Exercise goal: Beneath this line are entries. Copy the range from the line with "font-style: italic ->" to the line with "the event of", ends included, exactly; leave pictures out.

Dataset extract:
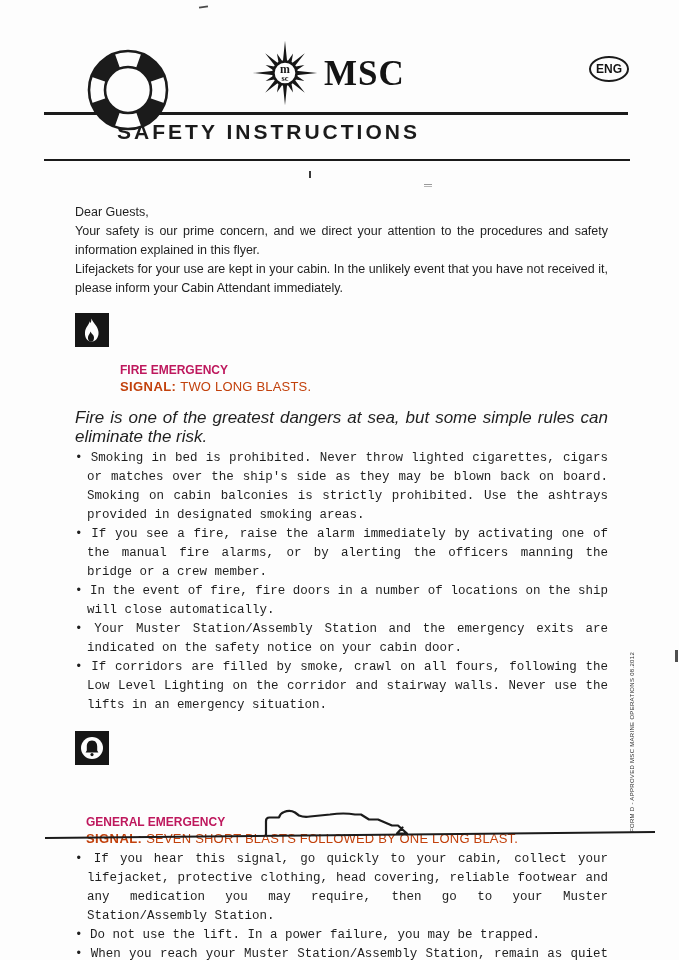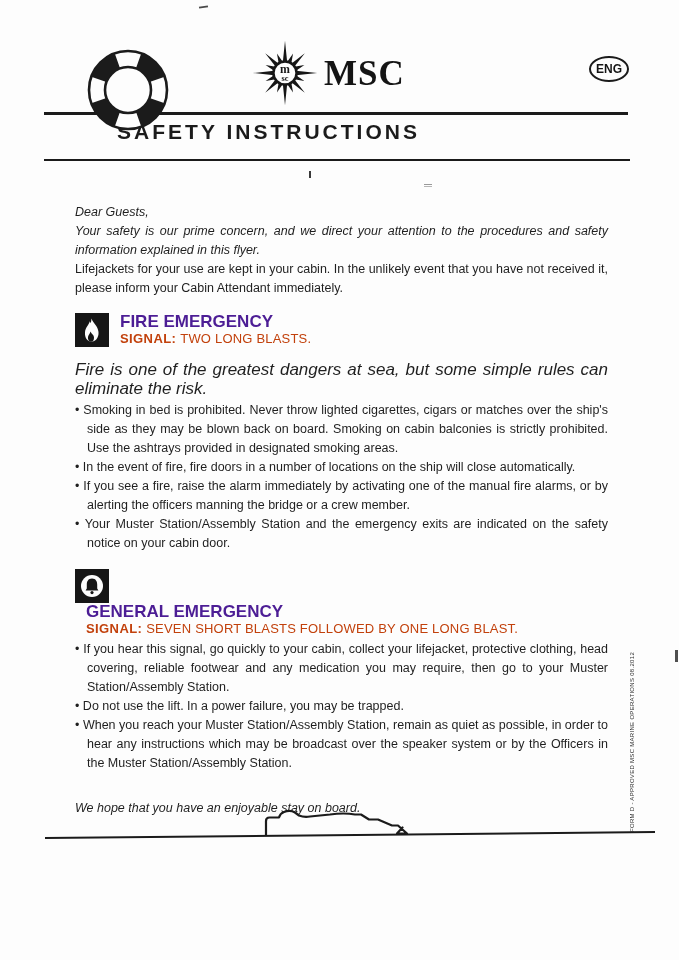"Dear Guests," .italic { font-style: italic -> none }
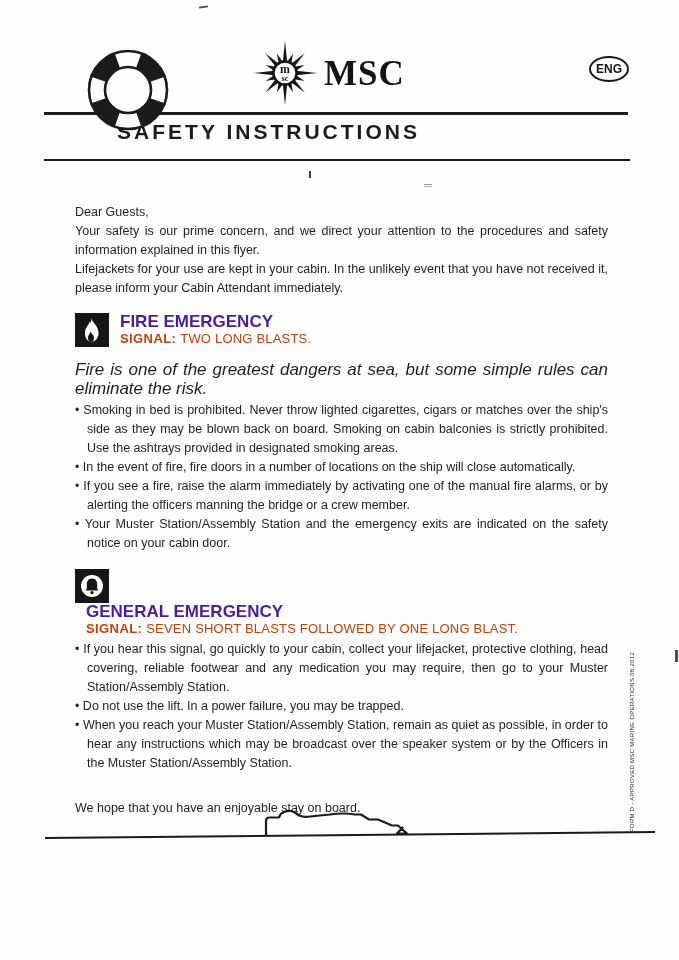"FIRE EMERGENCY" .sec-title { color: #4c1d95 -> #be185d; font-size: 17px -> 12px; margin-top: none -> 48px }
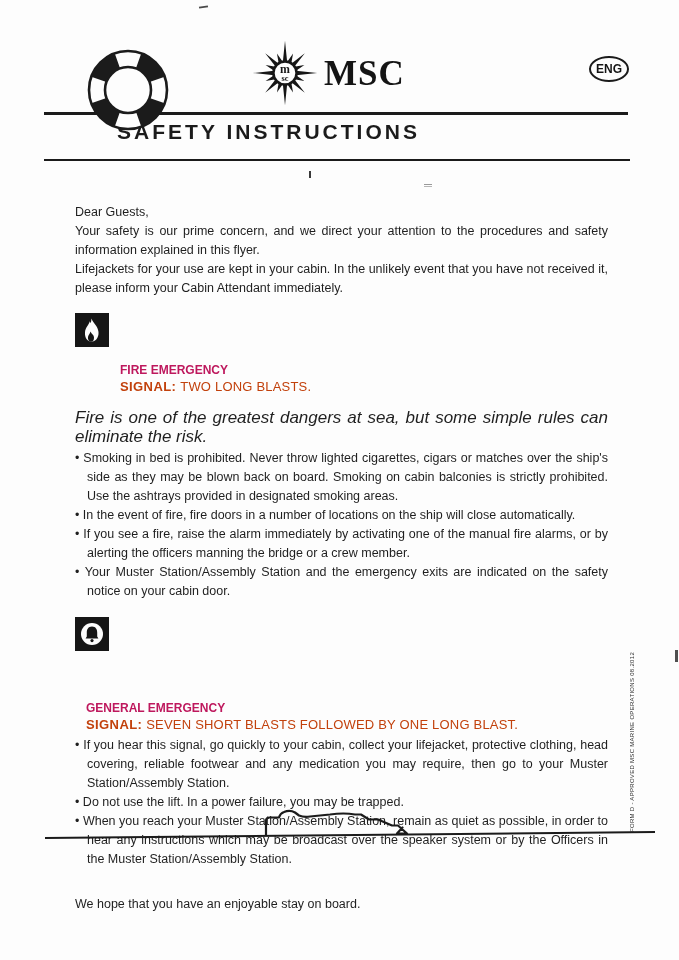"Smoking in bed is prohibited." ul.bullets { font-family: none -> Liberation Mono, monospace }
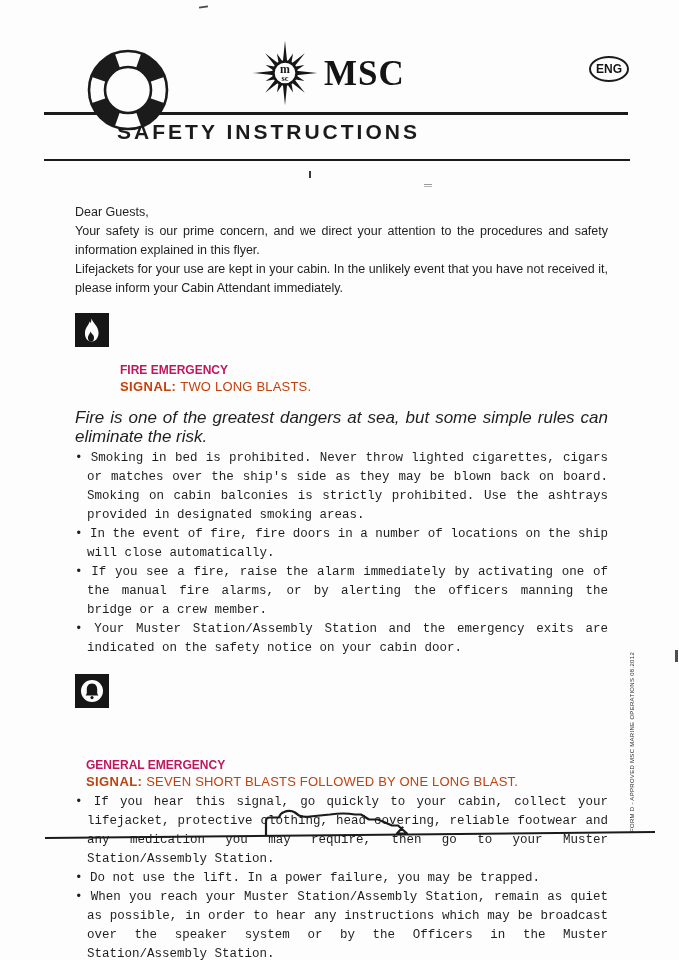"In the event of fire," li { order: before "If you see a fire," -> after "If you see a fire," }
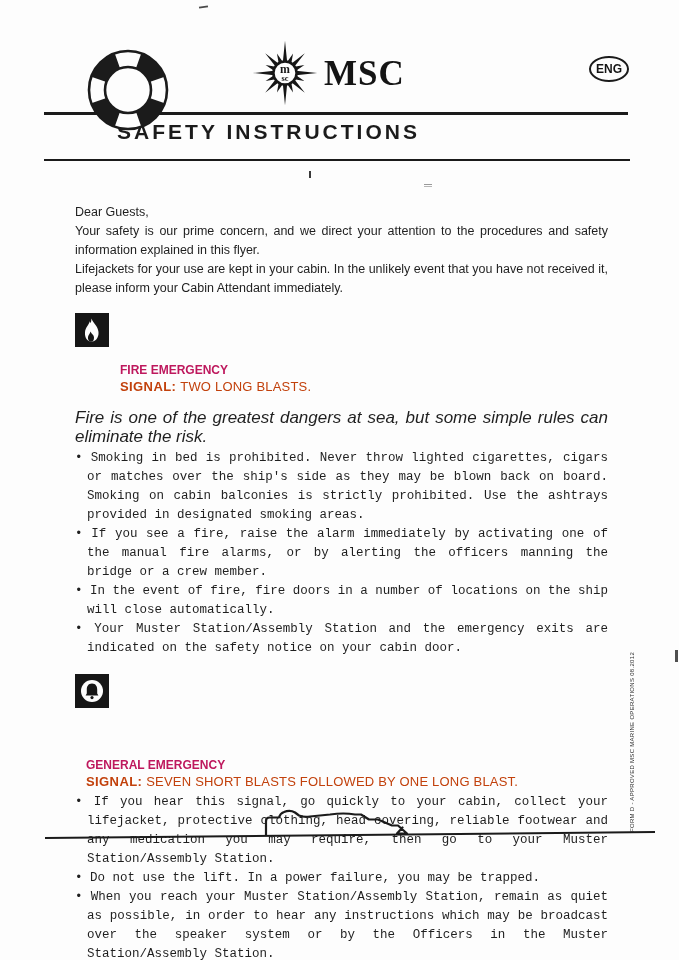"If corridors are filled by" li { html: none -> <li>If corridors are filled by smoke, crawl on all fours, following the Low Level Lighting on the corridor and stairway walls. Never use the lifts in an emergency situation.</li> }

...

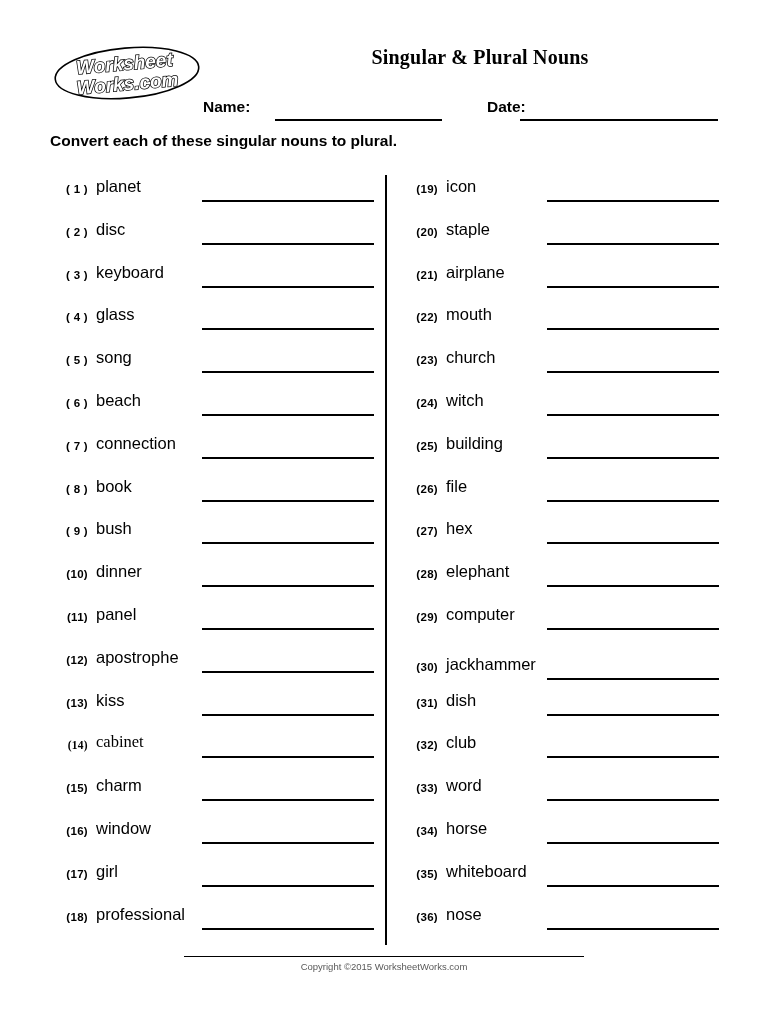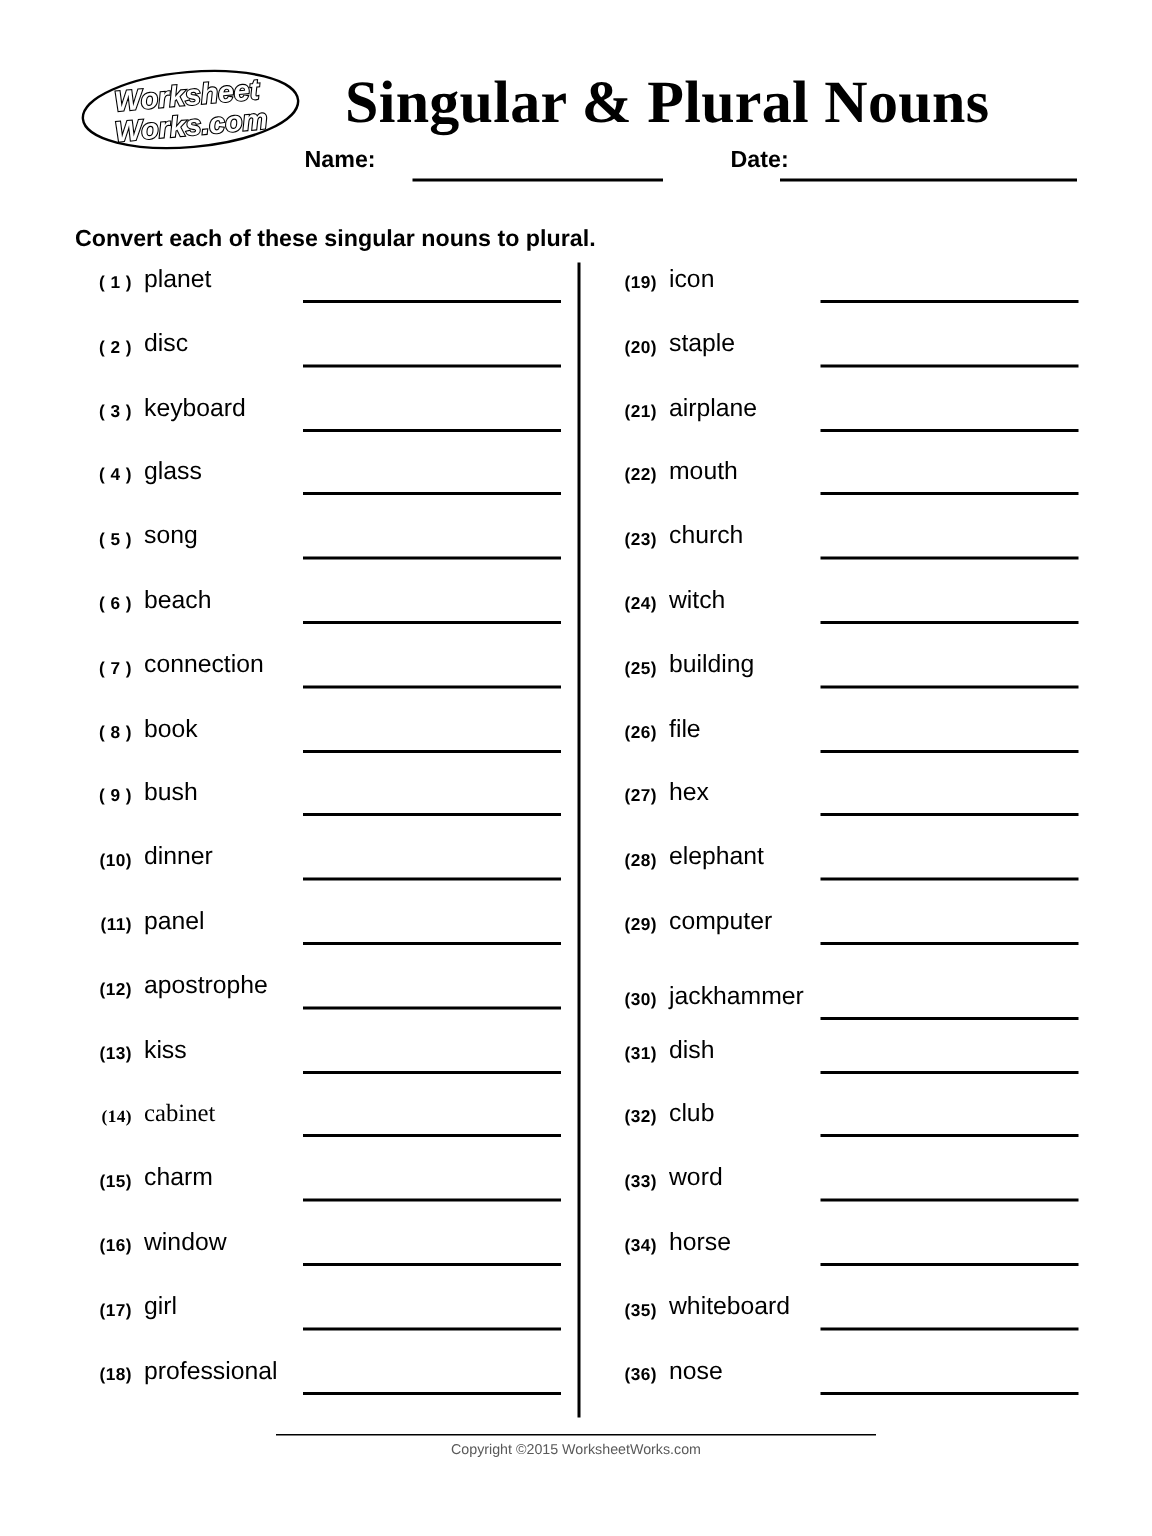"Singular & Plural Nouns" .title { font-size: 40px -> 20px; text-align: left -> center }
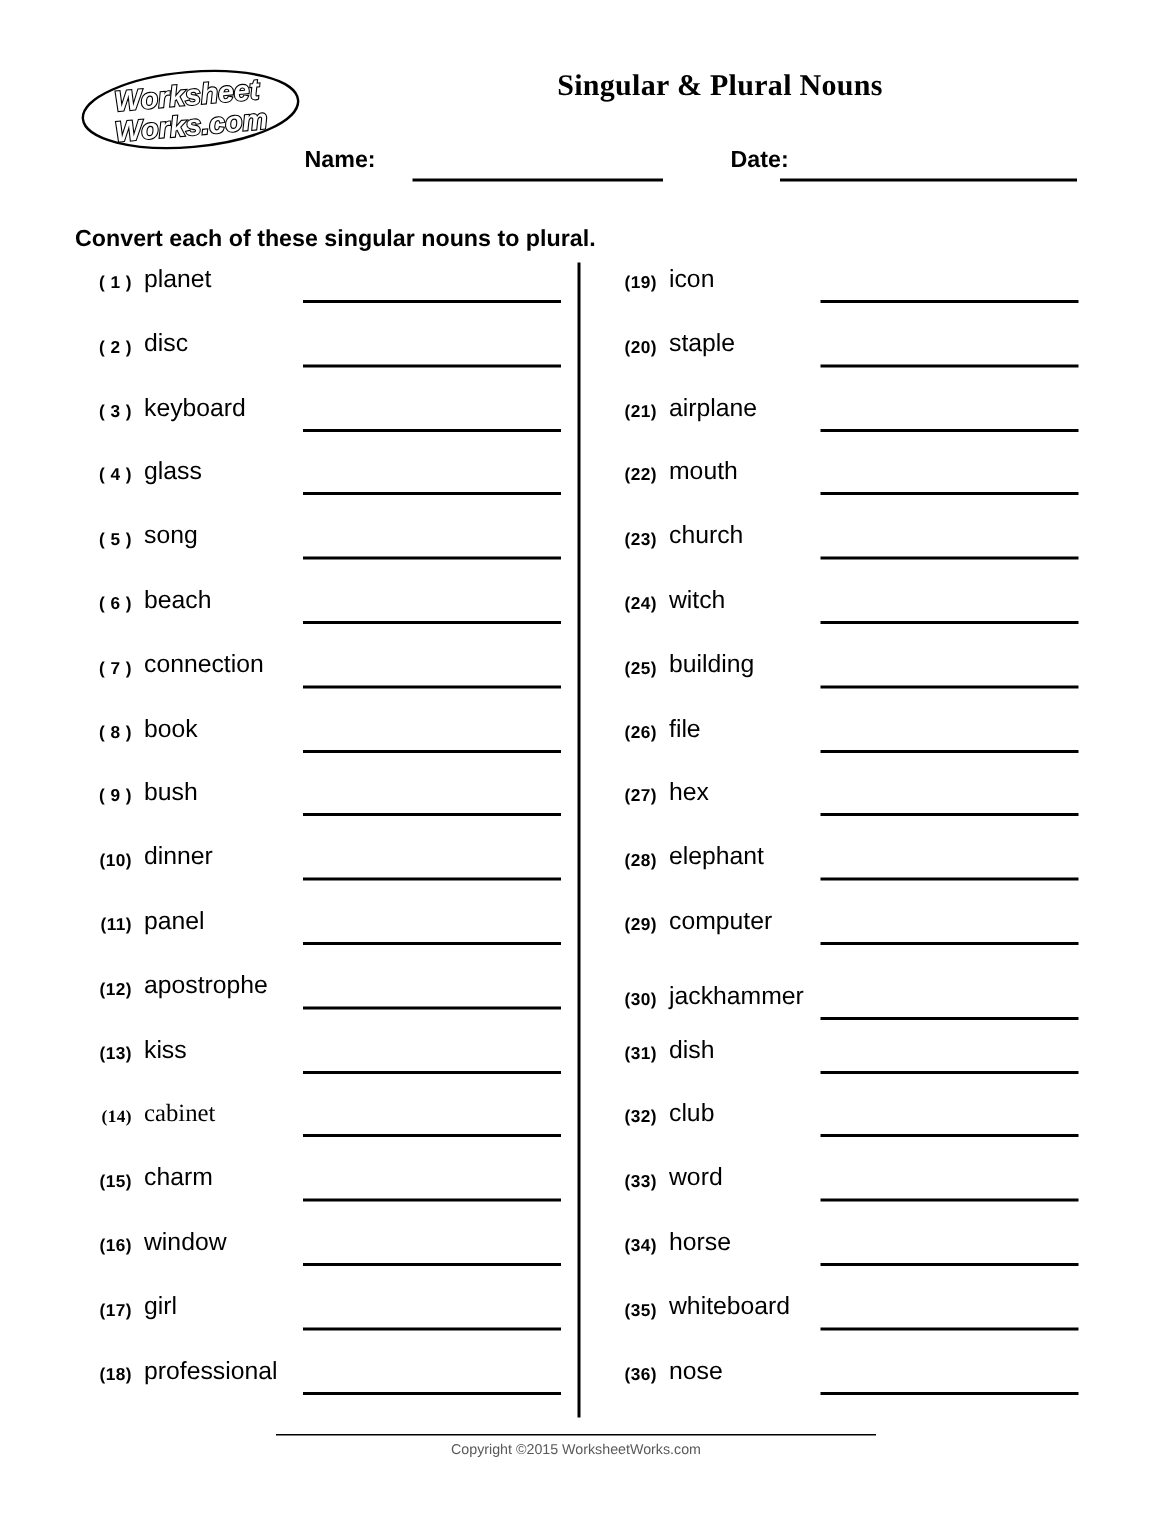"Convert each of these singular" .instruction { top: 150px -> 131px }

Solution to the problem:
"Dear Guests," .italic { font-style: italic -> none }
"FIRE EMERGENCY" .sec-title { color: #4c1d95 -> #be185d; font-size: 17px -> 12px; margin-top: none -> 48px }
"Smoking in bed is prohibited." ul.bullets { font-family: none -> Liberation Mono, monospace }
"In the event of fire," li { order: before "If you see a fire," -> after "If you see a fire," }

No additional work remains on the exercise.